Via, according to the United Nations, more than 1 billion people lack access to fresh, drinkable water. Also, nearly 3 billion people have no access to water at least one month per year.

The UN estimates global demand for water will exceed supply in 2030, meaning more cities will mirror Cape Town, South Africa, which has essentially run out of water.

The following is a list of the seven cities likely to run out of water by 2030:

  1. Sao Paulo, Brazil: With 21.5 million people and a 2015 drought that lowered water reservoirs below 4% of capacity, many experts doubt the city could survive another severe drought.
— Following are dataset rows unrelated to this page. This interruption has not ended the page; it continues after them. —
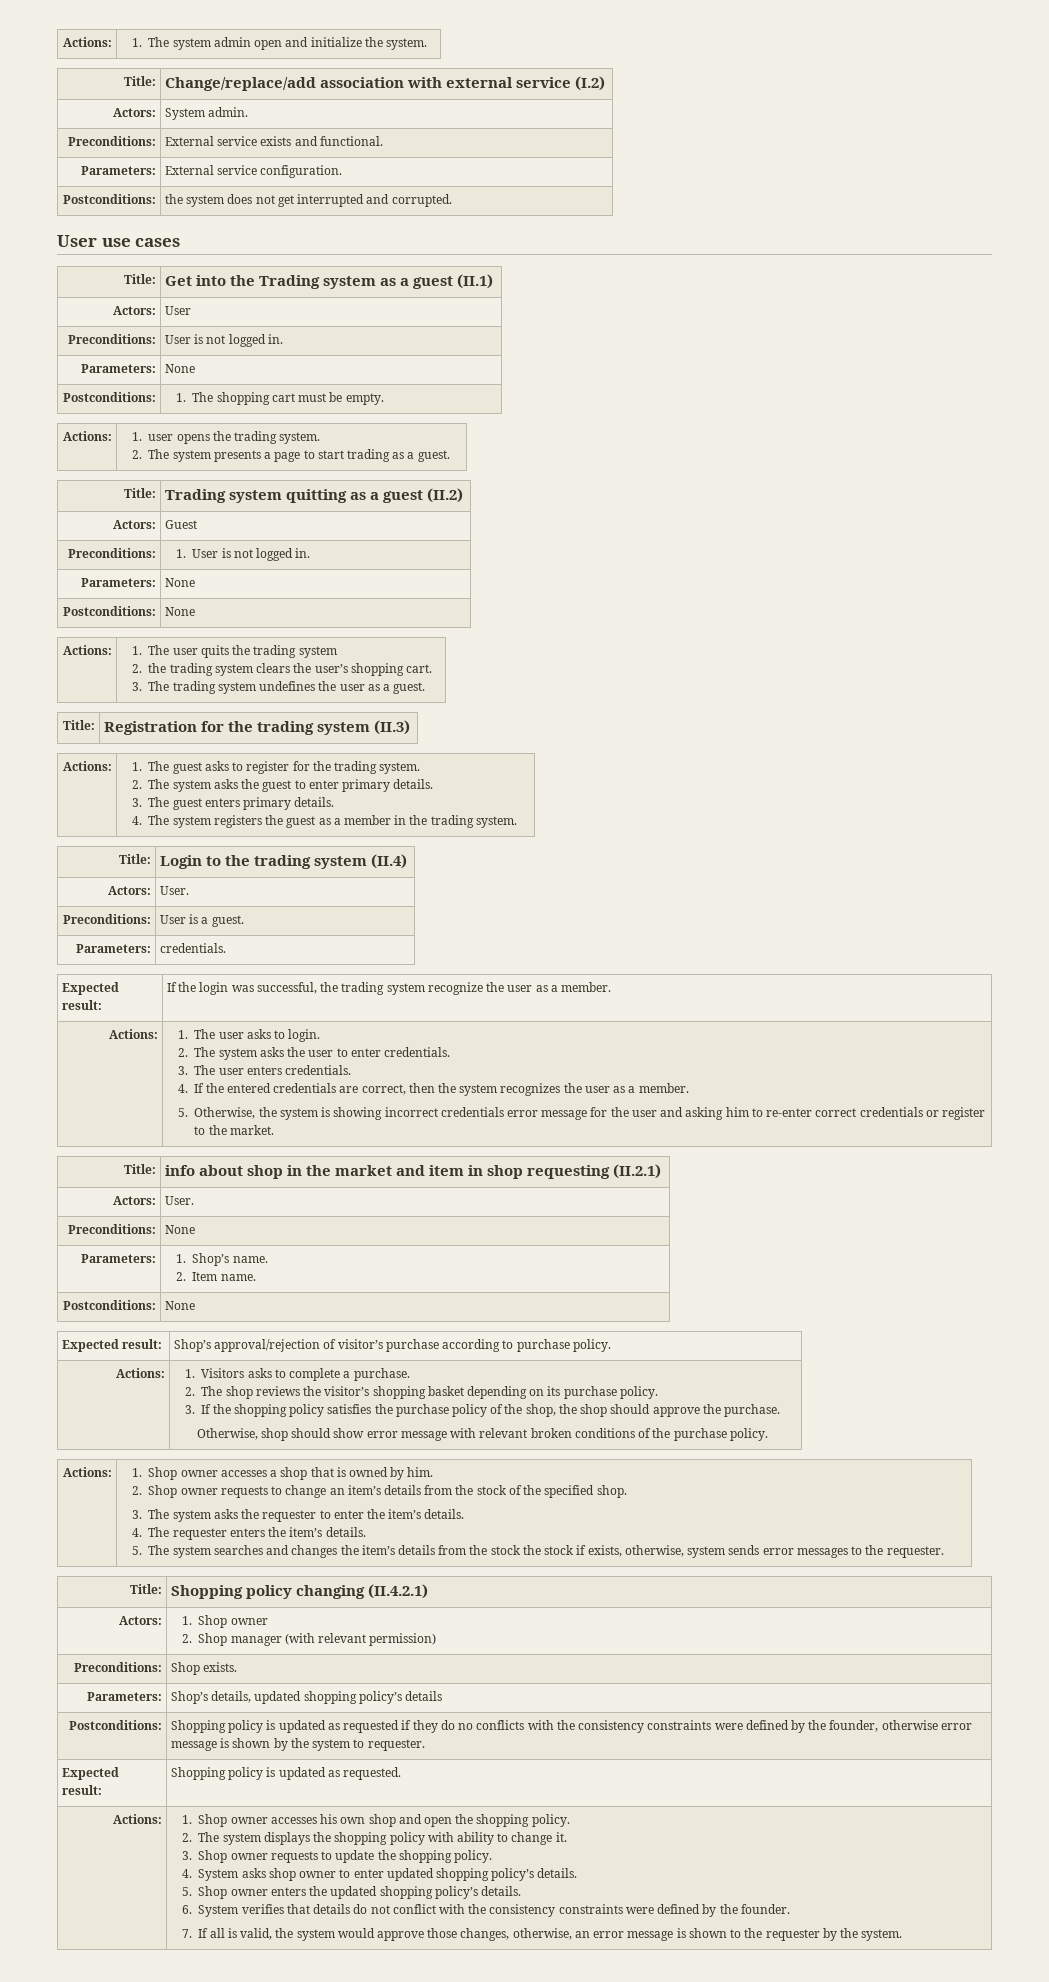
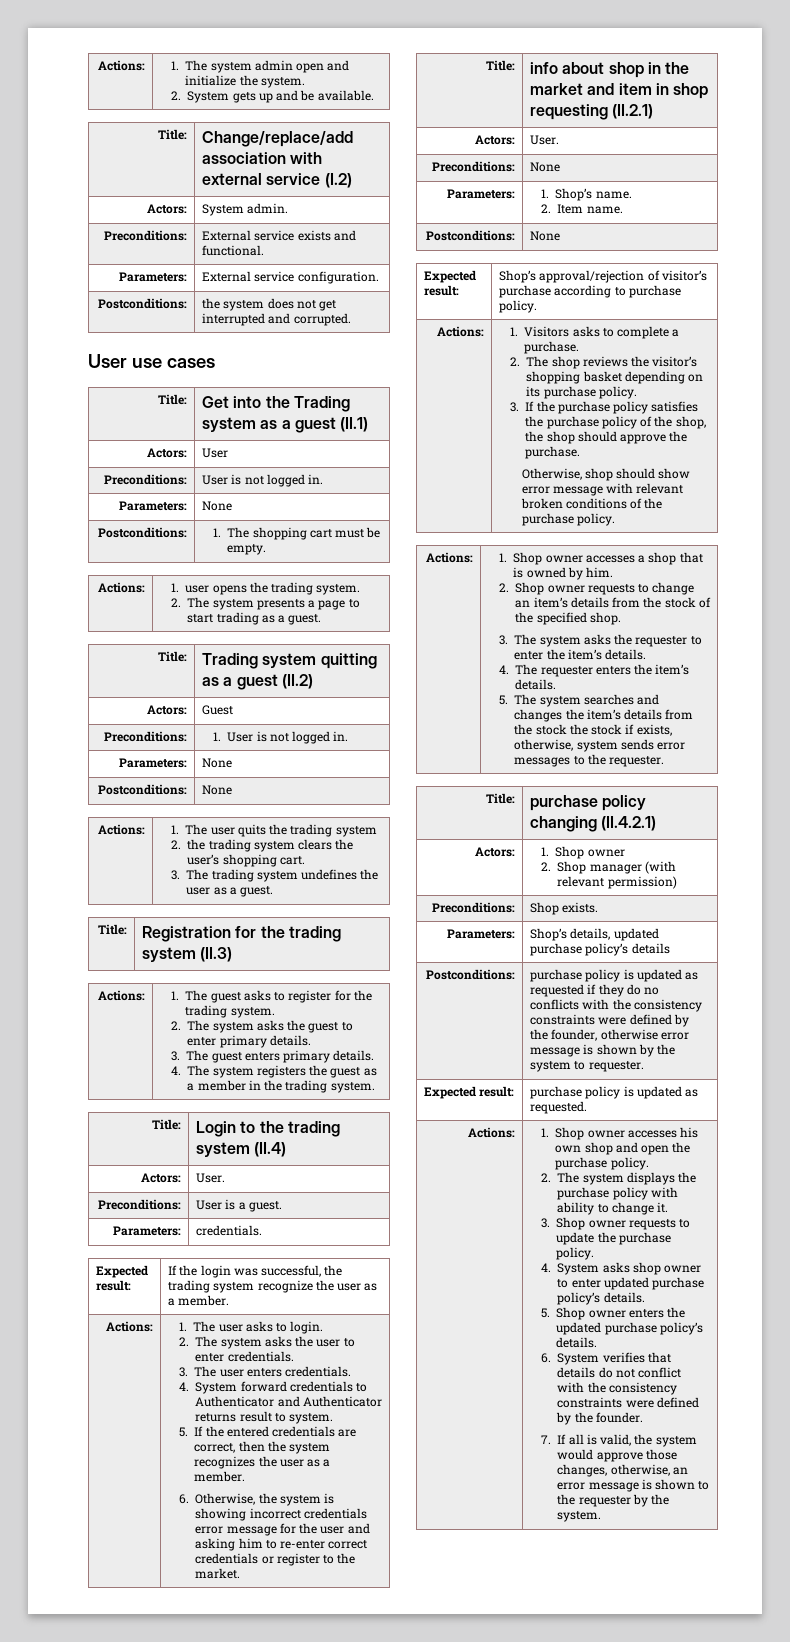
  Actions: | 1. The system admin open and initialize the system.
+ 2. System gets up and be available.
- 4. If the entered credentials are correct, then the system recognizes the user as a member.
+ 4. System forward credentials to Authenticator and Authenticator returns result to system.
+ 5. If the entered credentials are correct, then the system recognizes the user as a member.
- 5. Otherwise, the system is showing incorrect credentials error message for the user and asking him to re-enter correct credentials or register to the market.
+ 6. Otherwise, the system is showing incorrect credentials error message for the user and asking him to re-enter correct credentials or register to the market.
- 3. If the shopping policy satisfies the purchase policy of the shop, the shop should approve the purchase.
+ 3. If the purchase policy satisfies the purchase policy of the shop, the shop should approve the purchase.
- Title: | Shopping policy changing (II.4.2.1)
+ Title: | purchase policy changing (II.4.2.1)
- Parameters: | Shop’s details, updated shopping policy’s details
+ Parameters: | Shop’s details, updated purchase policy’s details
- Postconditions: | Shopping policy is updated as requested if they do no conflicts with the consistency constraints were defined by the founder, otherwise error message is shown by the system to requester.
+ Postconditions: | purchase policy is updated as requested if they do no conflicts with the consistency constraints were defined by the founder, otherwise error message is shown by the system to requester.
- Expected result: | Shopping policy is updated as requested.
+ Expected result: | purchase policy is updated as requested.
- 1. Shop owner accesses his own shop and open the shopping policy.
+ 1. Shop owner accesses his own shop and open the purchase policy.
- 2. The system displays the shopping policy with ability to change it.
+ 2. The system displays the purchase policy with ability to change it.
- 3. Shop owner requests to update the shopping policy.
+ 3. Shop owner requests to update the purchase policy.
- 4. System asks shop owner to enter updated shopping policy’s details.
+ 4. System asks shop owner to enter updated purchase policy’s details.
- 5. Shop owner enters the updated shopping policy’s details.
+ 5. Shop owner enters the updated purchase policy’s details.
  2. Beijing, China: The country has 20% of the world’s population, but only 7% of the earth’s fresh water. Water reserves are declining, and in 2015 it was determined about half the city’s water is so polluted it can’t be used for drinking, agriculture or even industrial use anymore.

  3. Moscow, Russia: Pollution issues make up to 60% of its water unfit for drinking.

  4. Cairo, Egypt: The Nile provides the country with nearly all of its water, but the river is becoming polluted and more fresh water is used for agriculture. The UN believes Cairo may run out of water in 2025.

  5. Mexico City, Mexico: The city’s 21 million people only have access to water for a few hours per week. Much of the city’s water is imported, but as much as 40% of that water is lost because of leaking infrastructure.

  6. London, England: The city receives plenty of rainfall, but most of its drinking water comes from rivers that can’t keep up with demand. The UN expects London to have water supply issues by 2025 and severe problems by 2040.

  7. Miami, Florida: The region’s Biscayne Aquifer is the main source of fresh water, but is becoming filled with undrinkable seawater.